Look at them all around me!
They’re pretending to pray to the Good Lord for the unfortunate Francis Sancher and putting on funeral faces as if grief was stifling them.
Yet if I drew up a list for you of all those who trod my floor to ask me to do him harm or even rid the earth of his being, you wouldn’t believe me!
I know that not one ray of goodwill ever shines on the heart of niggers. Even so! What could they have against Francis Sancher, who had a heart of gold?
There were those who couldn’t stand the din his dogs made when they scoured the night, sinking their fangs into soft, defenseless flesh. There were those who couldn’t stand to see him sit and drink rum and the wind on his veranda while they themselves sweated it out under the Good Lord’s hot sun. And then there were those who had never forgiven him for taking Mira whom they had lusted after for years. The women were the worst. They hated Mira like salt hates water. To tell the truth, they were jealous of her and unrelenting.
“Who does she think she is? Yes, who does she think she is? Is she forgetting she came out of a woman’s belly as black as you and me? Is she forgetting she’s a bastard child as well?”
In the secret of my heart I took pity on Mira because I saw misfortune hovering over her. A black cloud over her head. It’s not fair skin that is the key to happiness!
Maman, in her time, saw things. She saw the hurricane of 1928. One morning, day broke, black with anger, with wrinkles on its brow.
“Dear, oh, dear! Guadeloupe’s in for it today!” she said.
She foresaw the Second World War and that two of her own sons would meet their death in a far-off land. She saw the great fire in La Pointe when the flames in their anger started with the Rialto cinema and only calmed down once they had devoured all the houses of the Carénage district. As a child, thank goodness, I didn’t have that gift. My eyes could only see the visible, the familiar. The hopscotch drawn in chalk in the schoolyard, the marbles my brothers used to roll on the sand, and the ragged pages of the storybooks I used to read in the evening. You see, I wasn’t a good pupil. I didn’t like school, where the mistresses ignored me and coddled the teacher’s pet, who brought them bunches of flowers, freshly laid eggs and cuddly white rabbits. But I loved to read! Read! My only regret was that the books never talked about who I was, me, a little black-skinned girl, born in Rivière au Sel. So I made up and imagined my stories in the back of my head. It was only after I had met Siméon, once we were married in church, me in a veil and crown, him in a black suit, that I finished with all that. My children replaced my dreams.

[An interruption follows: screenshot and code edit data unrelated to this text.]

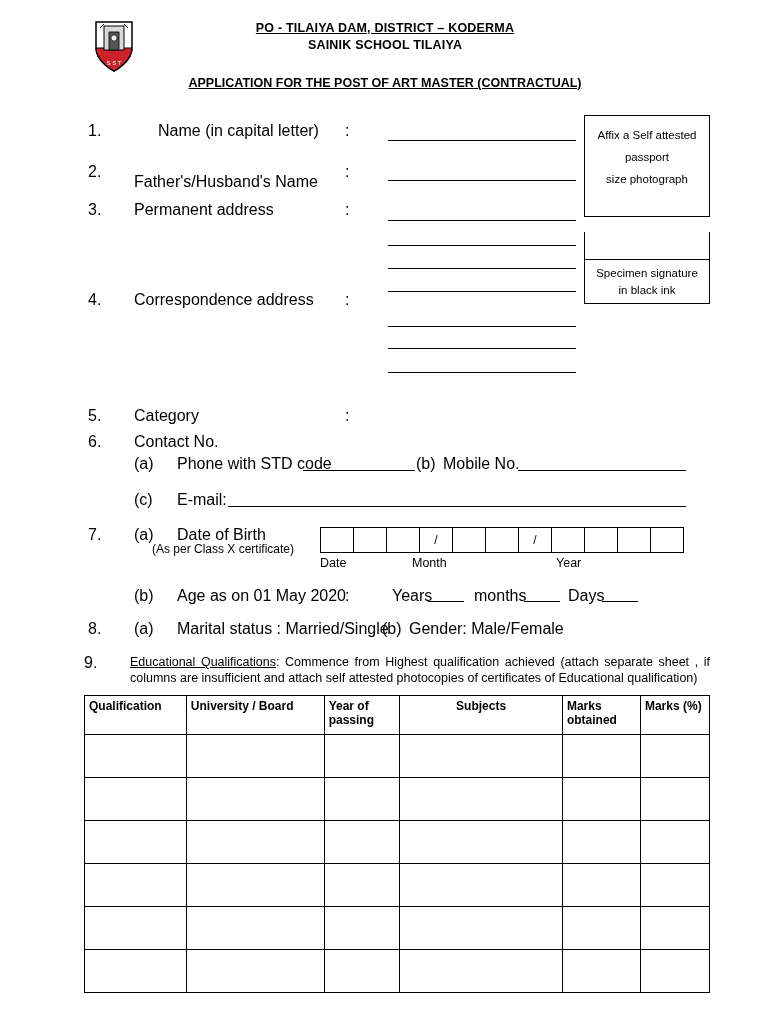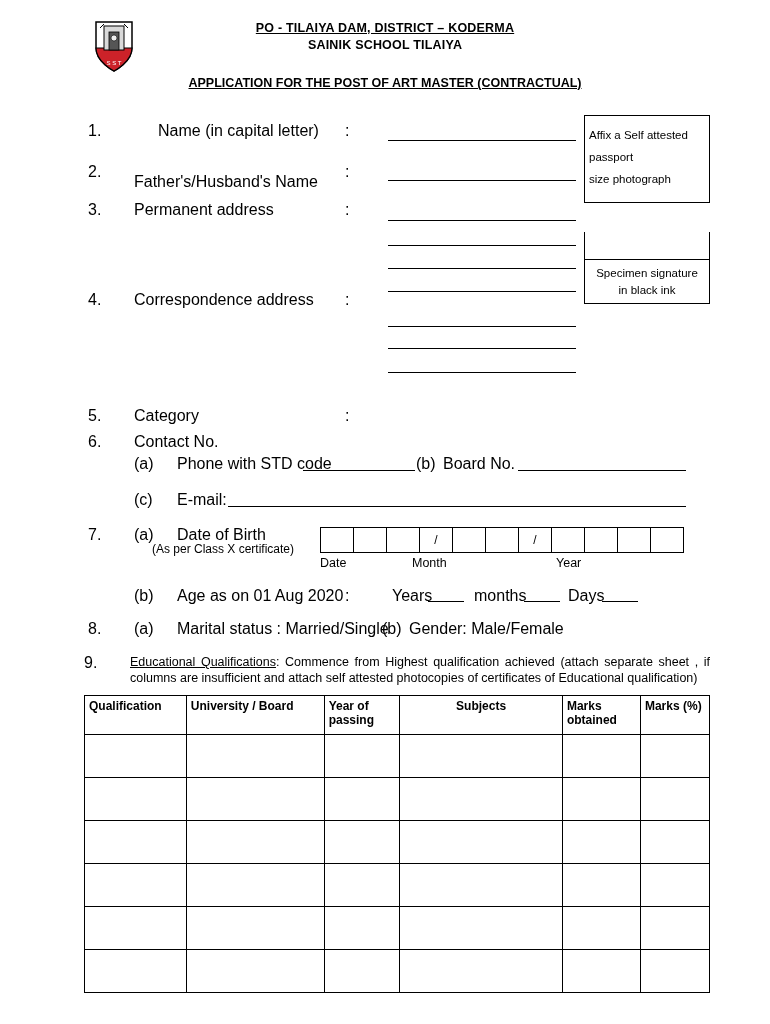--- a/index.html
+++ b/index.html
@@ -65,24 +65,25 @@
     border-bottom: 1px solid #000;
     height: 0;
   }
 
   
   .photo-box {
     position: absolute;
     left: 584px;
     top: 115px;
     width: 126px;
-    height: 88px;
+    height: 102px;
     border: 1px solid #000;
     box-sizing: border-box;
     font-size: 11.5px;
+    text-align: center;
     line-height: 22px;
     padding-top: 8px;
   }
   .photo-box div { padding: 0 4px; }
   .sign-box {
     position: absolute;
     left: 584px;
     top: 232px;
     width: 126px;
     height: 28px;
@@ -223,21 +224,21 @@
   <div class="abs" style="left:134px; top:407px;">Category</div>
   <div class="abs" style="left:345px; top:407px;">:</div>
 
   <div class="abs" style="left:88px; top:433px;">6.</div>
   <div class="abs" style="left:134px; top:433px;">Contact No.</div>
 
   <div class="abs" style="left:134px; top:455px;">(a)</div>
   <div class="abs" style="left:177px; top:455px;">Phone with STD code</div>
   <div class="ul-line" style="left:303px; top:470px; width:112px;"></div>
   <div class="abs" style="left:416px; top:455px;">(b)</div>
-  <div class="abs" style="left:443px; top:455px;">Board No.</div>
+  <div class="abs" style="left:443px; top:455px;">Mobile No.</div>
   <div class="ul-line" style="left:518px; top:470px; width:168px;"></div>
 
   <div class="abs" style="left:134px; top:491px;">(c)</div>
   <div class="abs" style="left:177px; top:491px;">E-mail:</div>
   <div class="ul-line" style="left:228px; top:506px; width:458px;"></div>
 
   <div class="abs" style="left:88px; top:526px;">7.</div>
   <div class="abs" style="left:134px; top:526px;">(a)</div>
   <div class="abs" style="left:177px; top:526px;">Date of Birth</div>
   <div class="abs small" style="left:152px; top:542px;">(As per Class X certificate)</div>
@@ -257,21 +258,21 @@
       <td></td>
       <td></td>
     </tr>
   </tbody>
     </table>
   <div class="dob-legend" style="left:320px;">Date</div>
   <div class="dob-legend" style="left:412px;">Month</div>
   <div class="dob-legend" style="left:556px;">Year</div>
 
   <div class="abs" style="left:134px; top:587px;">(b)</div>
-  <div class="abs" style="left:177px; top:587px;">Age as on 01 Aug 2020</div>
+  <div class="abs" style="left:177px; top:587px;">Age as on 01 May 2020</div>
   <div class="abs" style="left:345px; top:587px;">:</div>
   <div class="abs" style="left:392px; top:587px;">Years</div>
   <div class="ul-line" style="left:428px; top:601px; width:36px;"></div>
   <div class="abs" style="left:474px; top:587px;text-align:right;">months</div>
   <div class="ul-line" style="left:524px; top:601px; width:36px;"></div>
   <div class="abs" style="left:568px; top:587px;">Days</div>
   <div class="ul-line" style="left:602px; top:601px; width:36px;"></div>
 
   <div class="abs" style="left:88px; top:620px;">8.</div>
   <div class="abs" style="left:134px; top:620px;">(a)</div>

Yes, to start off with, I was spared.
Then one night, right in the very middle, Siméon was sleeping beside me after having given me what he gave me every evening, when something woke me up. Eyes wide open in the dark, I saw as plain as I can see the bed over there surrounded with candles and the picture of Our Lord Jesus Christ that Rosa must have brought because there was nothing that speaks of religion in this house. I saw my oldest brother, Samuel, who was all my mother had left and the apple of her eye, lying in his blood between the roots of a tree. Two days later he was to kill himself as he climbed to pole down a breadfruit for his lunch pot.
That’s how it all began!
Ever since that moment, I haven’t had a minute’s peace from all the suffering, accidents, and deaths. Sometimes I shut my eyes ever so tight, so as not to see any more. But tomorrow is implacable and insists on showing me what it will bring, mercifully hiding it from the eyes of other humans. People think I can ward off all this suffering. Alas! I can but try with the help of God. That’s what I’m fighting for and that’s why my hair has turned gray before its time from all this weariness. Ever since I turned forty, and even before, I have worn this wig of steel wool that the comb’s teeth have a tough time getting through.
I liked Francis Sancher, I’m not afraid to say so, and I hope his soul finds the peace he was unable to find in his life among the living where he was so worried, anxious and agitated.
I used to say to him: “Calm down! Sit still! Ou kon pwa ka bouyi!”17
It was no use.
I don’t recall exactly how our paths crossed.
As I don’t sleep very much any longer, I’m up before the sun, who’s still sprawling somewhere behind the sea, leaving a trace of shadow reigning over the gardens and clinging to the branches while I’m already busy in my kitchen.
I grind my coffee and listen to the little grating song of my coffee mill that I haven’t changed for the electric version my son gave me. I let it drip, I pour a few drops onto the ground in memory of my Siméon, with whom I continue to share everything, and I drink it, sitting at my kitchen table, its bitter scent penetrating my nostrils. Then I go out for a walk amid the smell of morning rain in the country. I look in the direction of the sea to find out what color the day will be and then delve into the woods to look for plants to relieve the pain in my old bones. Night has entered my left eye but I can recognize them by their scents, peppery like the star anise, metallic, brackish or bittersweet.
I think that must have been how I came across him one morning. Instead of staying in bed in the warmth of a woman’s body he would be up with the sun roving through the woods. He greeted me very politely, for whatever they say about him he was a gentleman and had education. Then he asked me:
“What do they call this plant over here?”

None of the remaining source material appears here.